According to a March 2019 Zion Market Research report, the global heavy construction equipment market will grow significantly between 2019 and 2028. Jon explains that in the United States, one of the facilitators of this growth is the upsurge in infrastructure projects. “In the Midwest, farming is a big indicator of how the economy goes. Farming is slowly on the rise here again and certainly out in western North Dakota.” Energy and oil field industries are significant aspects of this steady growth. “I also believe that technology will be what continues to drive projects in the construction industry.”

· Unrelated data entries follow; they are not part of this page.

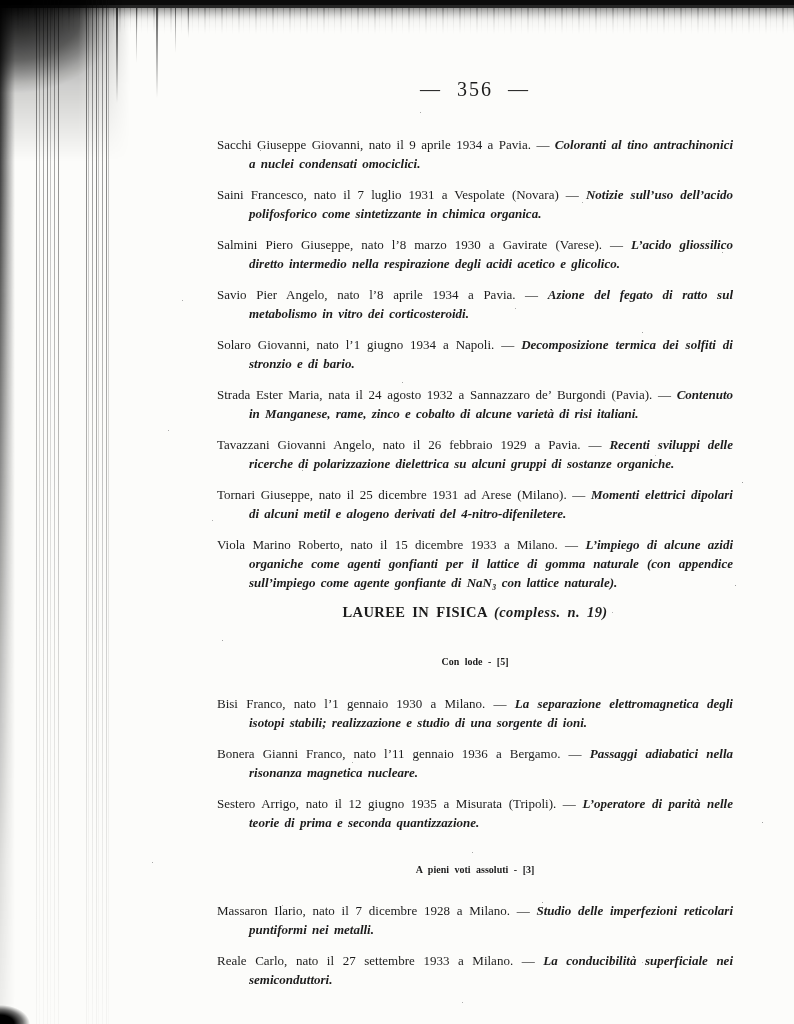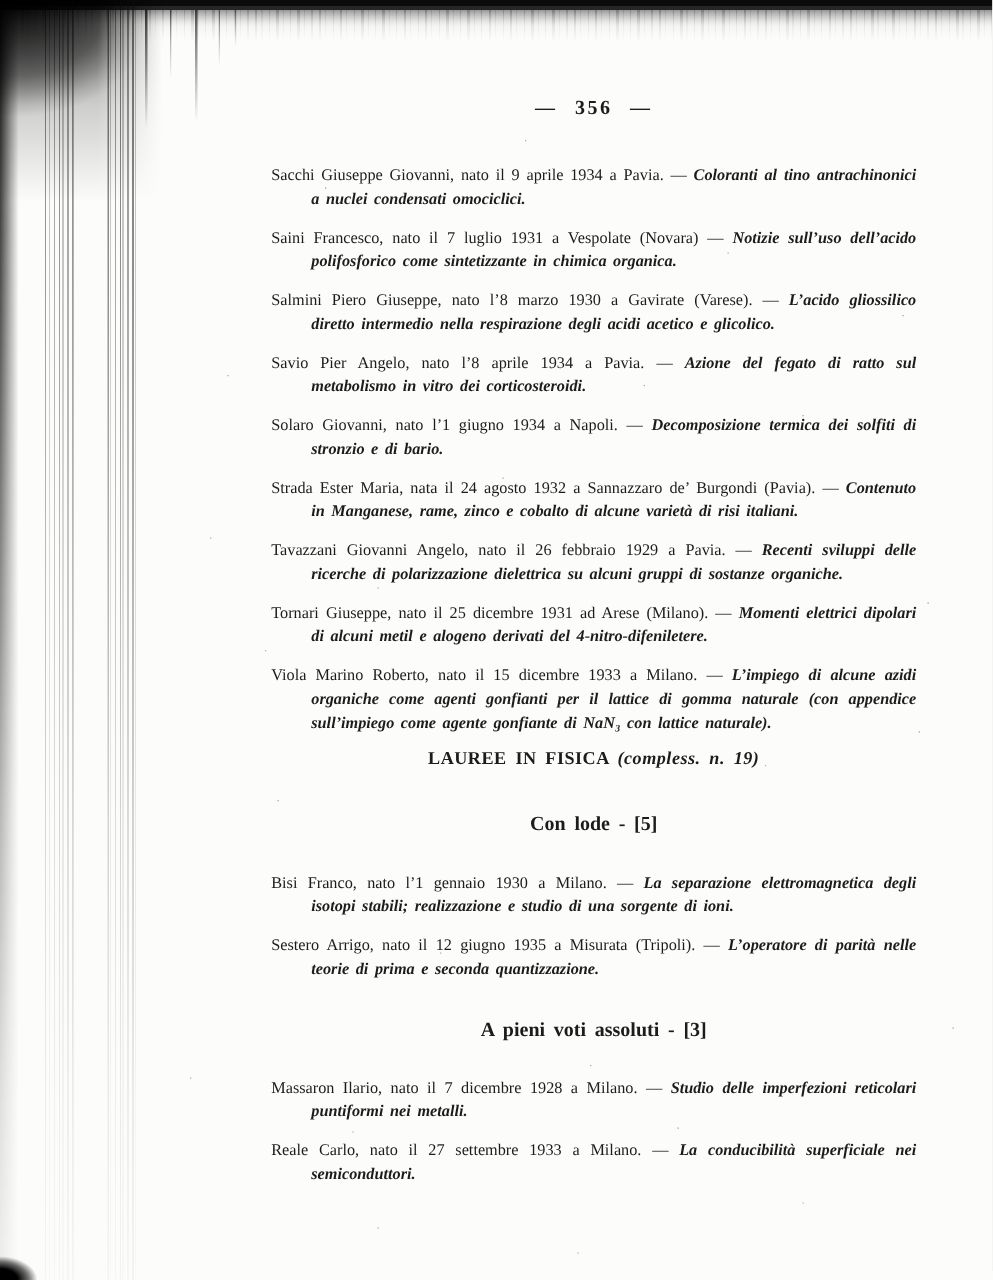--- a/index.html
+++ b/index.html
@@ -74,22 +74,22 @@
       735px 585px #9e9e9e, 168px 430px #ababab, 655px 455px #b6b6b6, 515px 308px #aaaaaa;
   }
 
   
   .content {
     position: absolute; left: 205px; top: 0; width: 540px;
   }
   .page-number {
     margin-top: 78px;
     text-align: center;
-    font-size: 16px;
-    font-weight: 700;
+    font-size: 20px;
+    font-weight: 400;
     letter-spacing: 2px;
     word-spacing: 8px;
   }
   .entries { text-align: justify; }
   .entry {
     margin: 12px;
     font-size: 13px;
     line-height: 19px;
     word-spacing: 2px;
     text-indent: -32px;
@@ -103,21 +103,21 @@
     text-align: center;
     font-size: 14.5px;
     font-weight: 700;
     letter-spacing: 0.4px;
     word-spacing: 3px;
   }
   .section-heading .paren { font-style: italic; }
   .subheading {
     margin: 0;
     text-align: center;
-    font-size: 16px;
+    font-size: 10px;
     font-weight: 700;
     word-spacing: 3px;
   }
   .sub-1 { margin-top: 35px; }
   .list-1 { margin-top: 27px; }
   .sub-2 { margin-top: 32px; }
   .list-2 { margin-top: 26px; }
 </style>
 </head>
 <body>
@@ -159,20 +159,21 @@
     <h2 class="section-heading">
       <span>LAUREE IN FISICA</span>
       <span class="paren">(compless. n. 19)</span>
     </h2>
 
     <h3 class="subheading sub-1">Con lode - [5]</h3>
 
     <div class="entries list-1">
   <p class="entry"><span class="roman">Bisi Franco, nato l’1 gennaio 1930 a Milano. — </span><span class="title">La separazione elettromagnetica degli isotopi stabili; realizzazione e studio di una sorgente di ioni.</span></p>
 
+  <p class="entry"><span class="roman">Bonera Gianni Franco, nato l’11 gennaio 1936 a Bergamo. — </span><span class="title">Passaggi adiabatici nella risonanza magnetica nucleare.</span></p>
 
 
 
   <p class="entry"><span class="roman">Sestero Arrigo, nato il 12 giugno 1935 a Misurata (Tripoli). — </span><span class="title">L’operatore di parità nelle teorie di prima e seconda quantizzazione.</span></p>
 </div>
 
     <h3 class="subheading sub-2">A pieni voti assoluti - [3]</h3>
 
     <div class="entries list-2">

Technologies such as drones on job sites, geographic information systems (GIS), and integrated machines are changing the heavy equipment arena, says Jon. “We basically have an operator remotely monitoring a machine [such as] our Komatsu intelligent machines.”

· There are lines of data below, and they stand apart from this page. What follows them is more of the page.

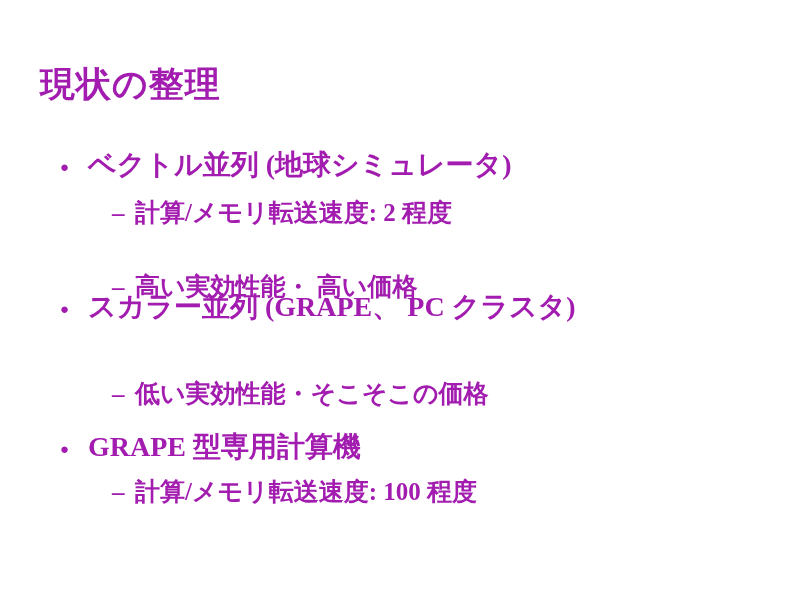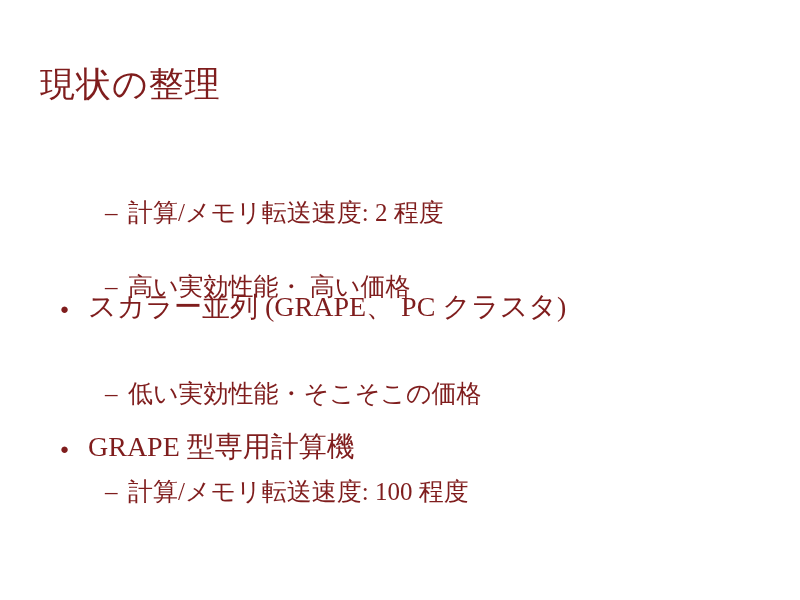--- a/index.html
+++ b/index.html
@@ -12,37 +12,37 @@
     width: 800px;
     height: 600px;
     background: #ffffff;
     color: #000000;
     overflow: hidden;
     margin: 0 auto;
   }
   .row {
     position: absolute;
     white-space: nowrap;
-    font-weight: normal;
-    color: #7f1d1d;
+    font-weight: bold;
+    color: #a21caf;
   }
   .title {
     left: 40px;
     top: 66px;
     font-size: 35px;
     line-height: 38px;
     letter-spacing: 1px;
   }
   .item {
     left: 60px;
     font-size: 28px;
     line-height: 32px;
   }
   .sub {
-    left: 105px;
+    left: 112px;
     font-size: 25px;
     line-height: 28px;
   }
   .bullet-glyph {
     display: inline-block;
     width: 28px;
     font-size: 15px;
     vertical-align: 2px;
   }
   .dash-glyph {
@@ -60,20 +60,23 @@
   .sub-2-0 { top: 478px; }
   .sub-2-1 { top: 517px; }
 </style>
 </head>
 <body>
 
 <div class="slide">
 
   <div class="row title">現状の整理</div>
 
+  <div class="row item item-0">
+    <span class="bullet-glyph">●</span><span>ベクトル並列 (地球シミュレータ)</span>
+  </div>
   <div class="row sub sub-0-0">
     <span class="dash-glyph">–</span><span>計算/メモリ転送速度: 2 程度</span>
   </div>
   <div class="row sub sub-0-1">
     <span class="dash-glyph">–</span><span>高い実効性能・ 高い価格</span>
   </div>
 
   <div class="row item item-1">
     <span class="bullet-glyph">●</span><span>スカラー並列 (GRAPE、 PC クラスタ)</span>
   </div>

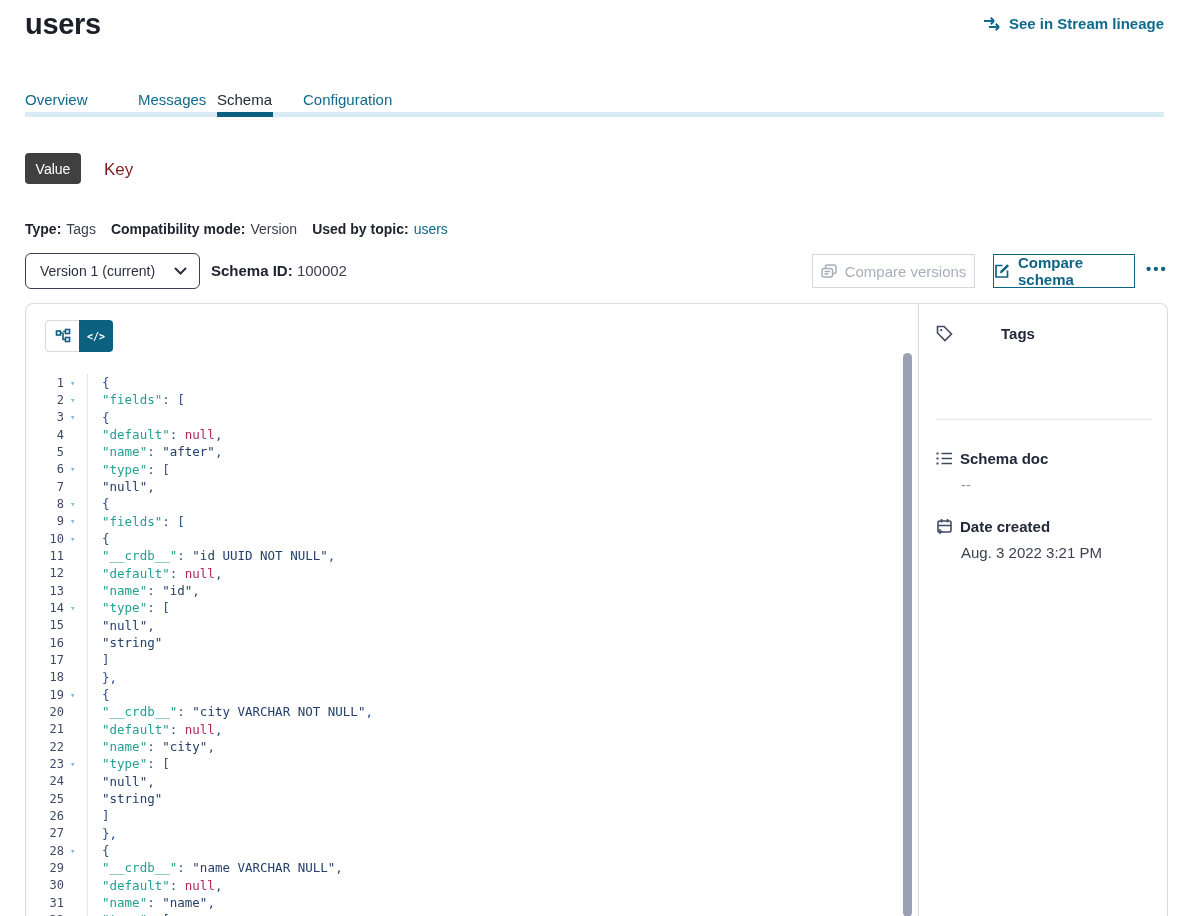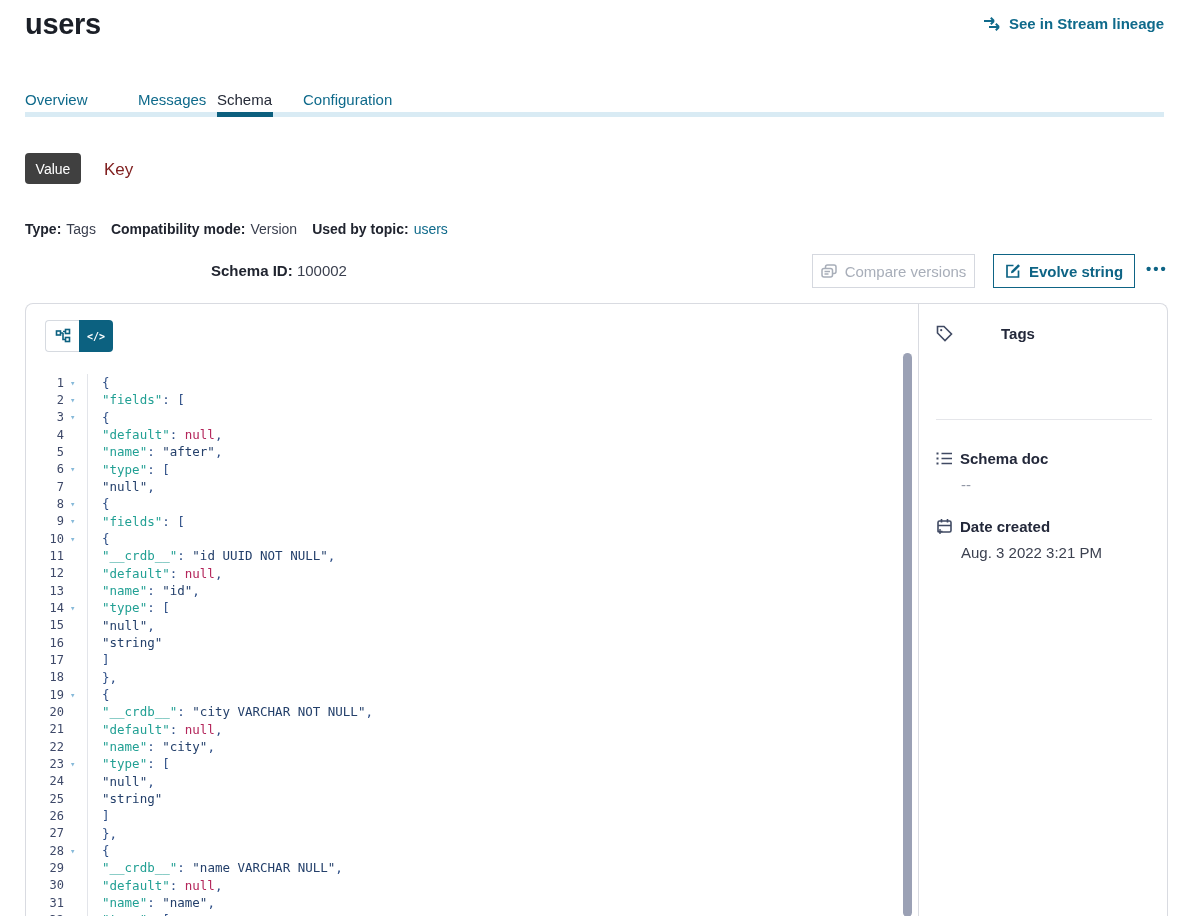--- a/index.html
+++ b/index.html
@@ -122,20 +122,28 @@
     <span class="meta-group">
       <b>Compatibility mode:</b>
       <span>Version</span>
     </span>
     <span class="meta-group">
       <b>Used by topic:</b>
       <span class="teal-link">users</span>
     </span>
   </div>
 
+  <div class="abs" id="version-select">
+    <span>Version 1 (current)</span>
+    <span>
+      <svg width="13" height="9" viewBox="0 0 13 9" fill="none" stroke="#2B3040" stroke-width="2" stroke-linecap="round">
+        <polyline points="1.5,1.5 6.5,6.5 11.5,1.5"></polyline>
+      </svg>
+    </span>
+  </div>
 
   <div class="abs" id="schema-id">
     <b>Schema ID:</b>
     <span>100002</span>
   </div>
 
   <div class="btn" id="compare-btn">
     <span>
       <svg width="16" height="15" viewBox="0 0 16 15" fill="none" stroke="#A8AEB9" stroke-width="1.5">
         <rect x="4.5" y="1" width="10.5" height="8.5" rx="2"></rect>
@@ -146,21 +154,21 @@
     <span>Compare versions</span>
   </div>
 
   <div class="btn" id="evolve-btn">
     <span>
       <svg width="16" height="16" viewBox="0 0 16 16" fill="none" stroke="#0E6485" stroke-width="1.7">
         <path d="M8.5 2.5 H2 V14 H13.5 V7.5"></path>
         <path d="M13.2 1.2 L15 3 L8.2 9.8 L6 10.2 L6.4 8 Z" fill="#0E6485" stroke="none"></path>
       </svg>
     </span>
-    <span>Evolve string</span>
+    <span>Compare schema</span>
   </div>
 
   <div class="abs" id="more-btn">•••</div>
 
   <div class="abs" id="panel">
 
     <div class="abs" id="view-toggle">
       <div id="tree-toggle">
         <span>
           <svg width="16" height="16" viewBox="0 0 16 16" fill="none" stroke="#0C6180" stroke-width="1.6">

Since it is difficult to find experienced personnel in the labor force, a dozer with GPS-integrated equipment can do most of the work for the operator. “I think that is going to continue to drive the construction industry as well.”

At one time, equipment required highly-skilled operators, and although this is still an option, there are new technologies that “allow you to put maybe a little less seasoned operator in there that can gain the knowledge as the machine helps them to do the work.”

Jon says that most of the company’s sales and rentals business comes from “either the aggregate rock crushing side or the infrastructure side of the business where we’re providing loaders, dozers, excavators, and cranes to the construction industry.”

The company has “certified technicians in all of our branches, and we also have some that are located as resident technicians that live where there are non-branch needs. They can be dispatched closer to customers in more rural areas.”

The company provides several service trucks to visit project sites daily. “We’re sending twenty to thirty service trucks out throughout our branches that go out and service all makes of equipment, even those we don’t carry, when the customers are unable to bring it into our shops.”

As for the future, Jon would like to see General Equipment & Supplies “continue to grow and expand within our territories, becoming one of the premier providers of aggregate and construction solutions in the Midwest and Manitoba and Saskatchewan.”

This will be accomplished by, “continuing to live by our core values, making sure we have a sought-after company culture and employing the very best people in the industry,” he says. “If we take care of our people, they, in turn, will continue to take care of our customers, which, ultimately, keeps those customers coming back to us,” ensuring the continued success of GES.